(Beginning of Records to use)
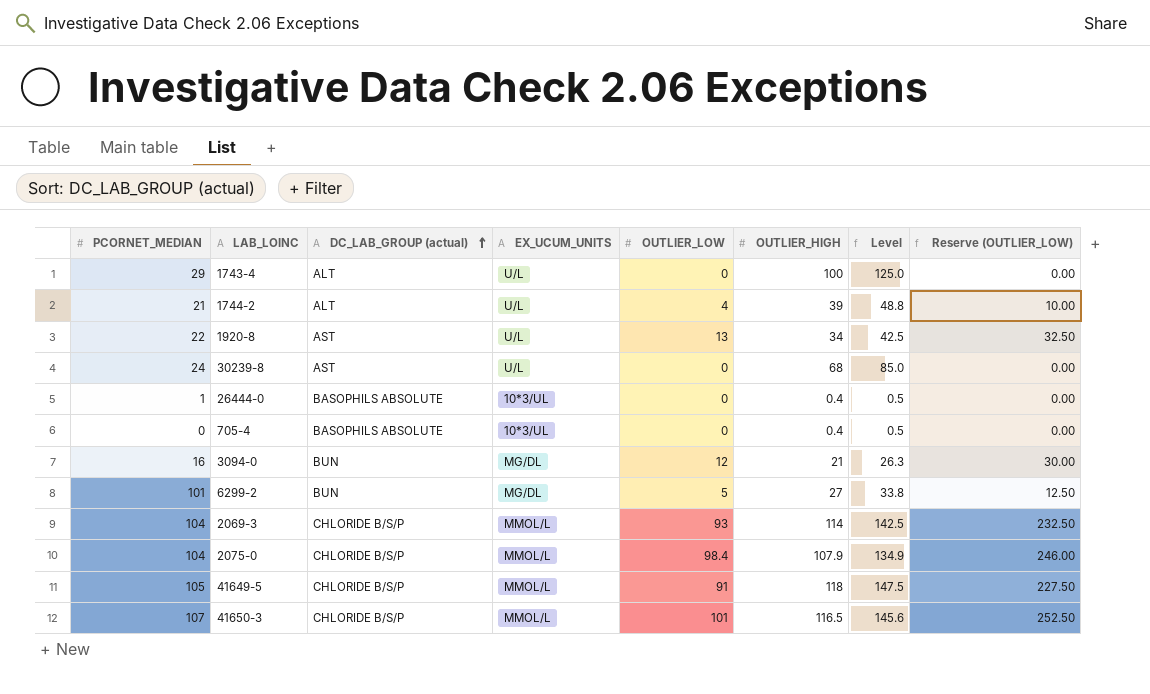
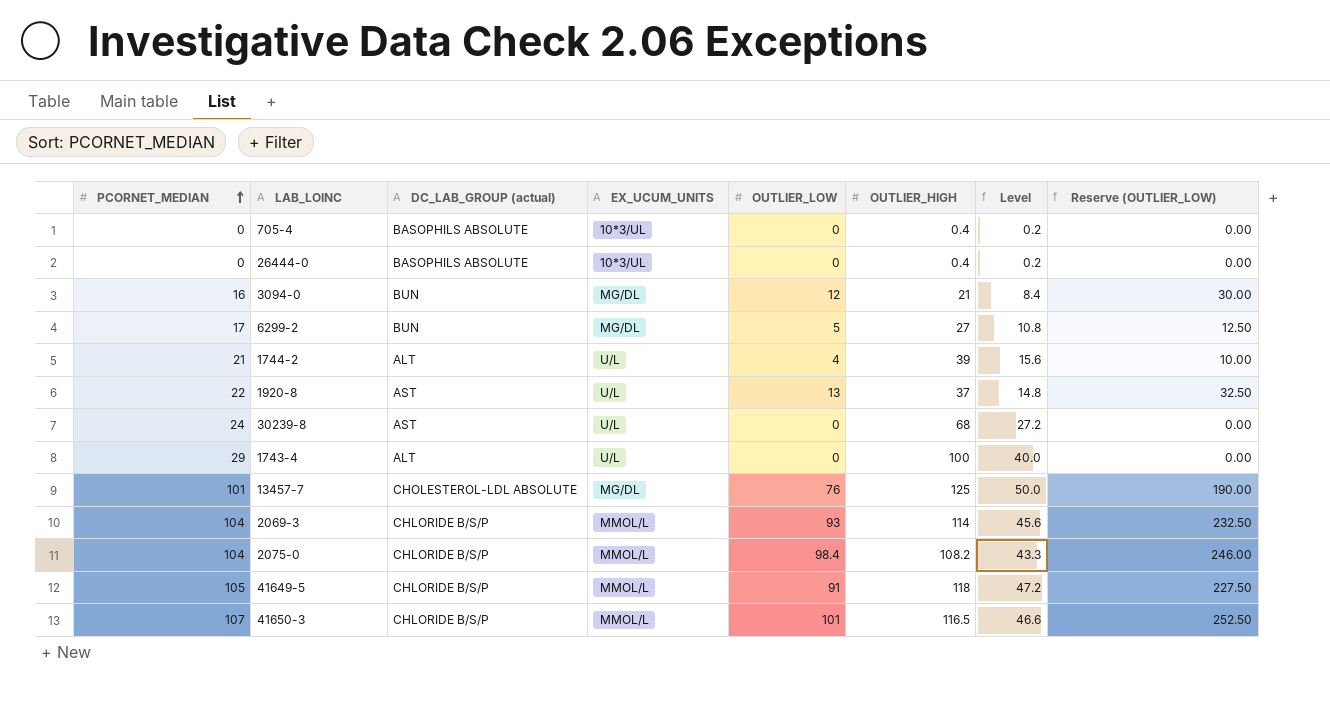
row order: DC_LAB_GROUP (actual) ascending -> PCORNET_MEDIAN ascending
column Level | formula: [OUTLIER_HIGH] * 1.25 -> [OUTLIER_HIGH] * 0.4
26444-0 | PCORNET_MEDIAN: 1 -> 0
6299-2 | PCORNET_MEDIAN: 101 -> 17
1920-8 | OUTLIER_HIGH: 34 -> 37
row 13457-7: none -> 101 | CHOLESTEROL-LDL ABSOLUTE | MG/DL | 76 | 125 | 50.0 | 190.00
2075-0 | OUTLIER_HIGH: 107.9 -> 108.2

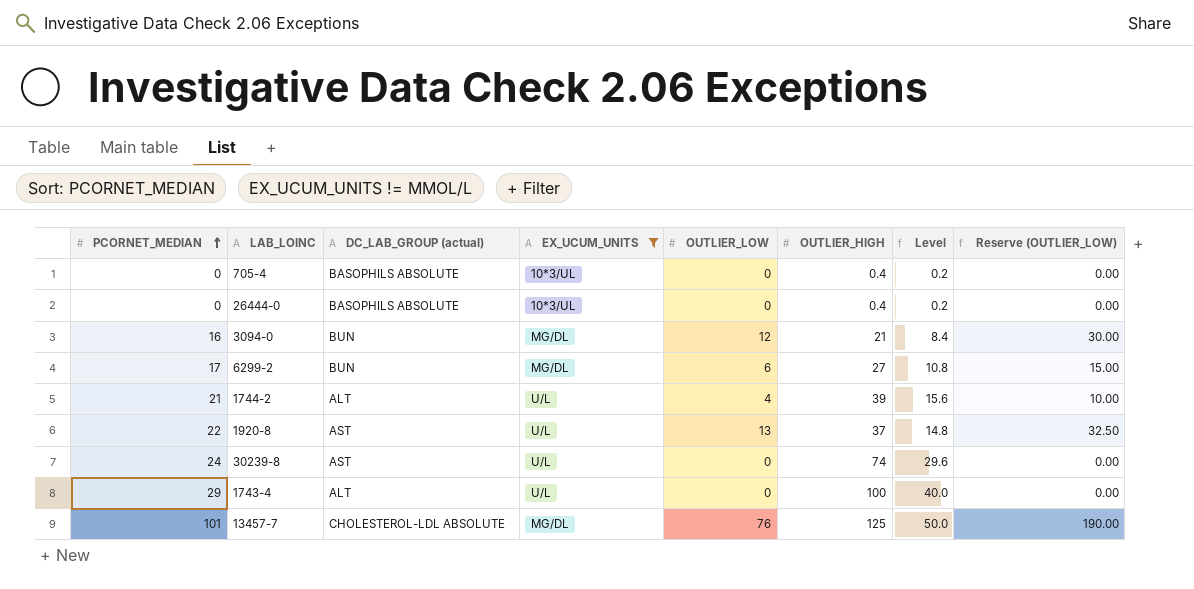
filter: none -> EX_UCUM_UNITS != MMOL/L
6299-2 | OUTLIER_LOW: 5 -> 6
6299-2 | Reserve (OUTLIER_LOW): 12.50 -> 15.00
30239-8 | OUTLIER_HIGH: 68 -> 74
30239-8 | Level: 27.2 -> 29.6

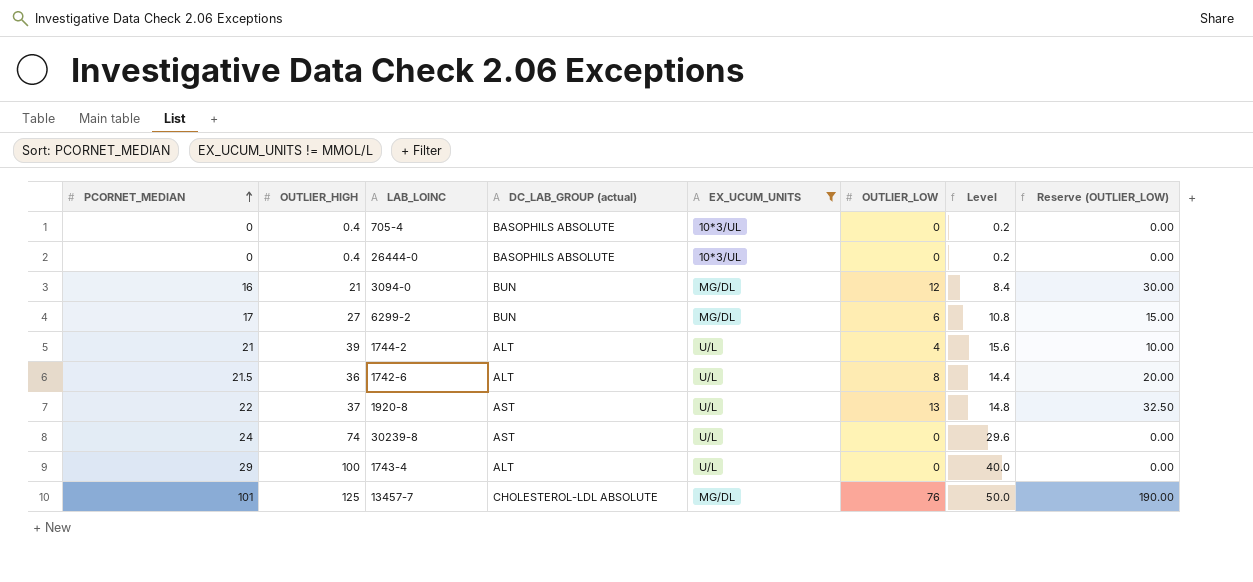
column OUTLIER_HIGH | position: 6 -> 2
row 1742-6: none -> 21.5 | 36 | ALT | U/L | 8 | 14.4 | 20.00

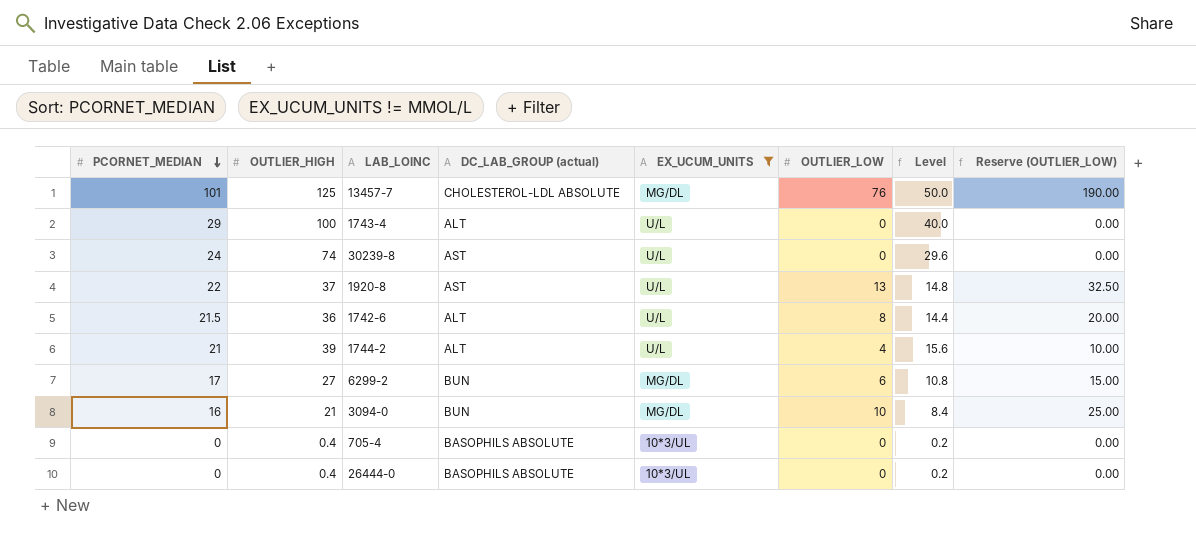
row order: PCORNET_MEDIAN ascending -> PCORNET_MEDIAN descending
3094-0 | OUTLIER_LOW: 12 -> 10
3094-0 | Reserve (OUTLIER_LOW): 30.00 -> 25.00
(End of Records to use)
Directions
I'd like the data above duplicated exactly, with no pictures included.

Solution
row order: DC_LAB_GROUP (actual) ascending -> PCORNET_MEDIAN ascending
column Level | formula: [OUTLIER_HIGH] * 1.25 -> [OUTLIER_HIGH] * 0.4
26444-0 | PCORNET_MEDIAN: 1 -> 0
6299-2 | PCORNET_MEDIAN: 101 -> 17
1920-8 | OUTLIER_HIGH: 34 -> 37
row 13457-7: none -> 101 | CHOLESTEROL-LDL ABSOLUTE | MG/DL | 76 | 125 | 50.0 | 190.00
2075-0 | OUTLIER_HIGH: 107.9 -> 108.2

filter: none -> EX_UCUM_UNITS != MMOL/L
6299-2 | OUTLIER_LOW: 5 -> 6
6299-2 | Reserve (OUTLIER_LOW): 12.50 -> 15.00
30239-8 | OUTLIER_HIGH: 68 -> 74
30239-8 | Level: 27.2 -> 29.6

column OUTLIER_HIGH | position: 6 -> 2
row 1742-6: none -> 21.5 | 36 | ALT | U/L | 8 | 14.4 | 20.00

row order: PCORNET_MEDIAN ascending -> PCORNET_MEDIAN descending
3094-0 | OUTLIER_LOW: 12 -> 10
3094-0 | Reserve (OUTLIER_LOW): 30.00 -> 25.00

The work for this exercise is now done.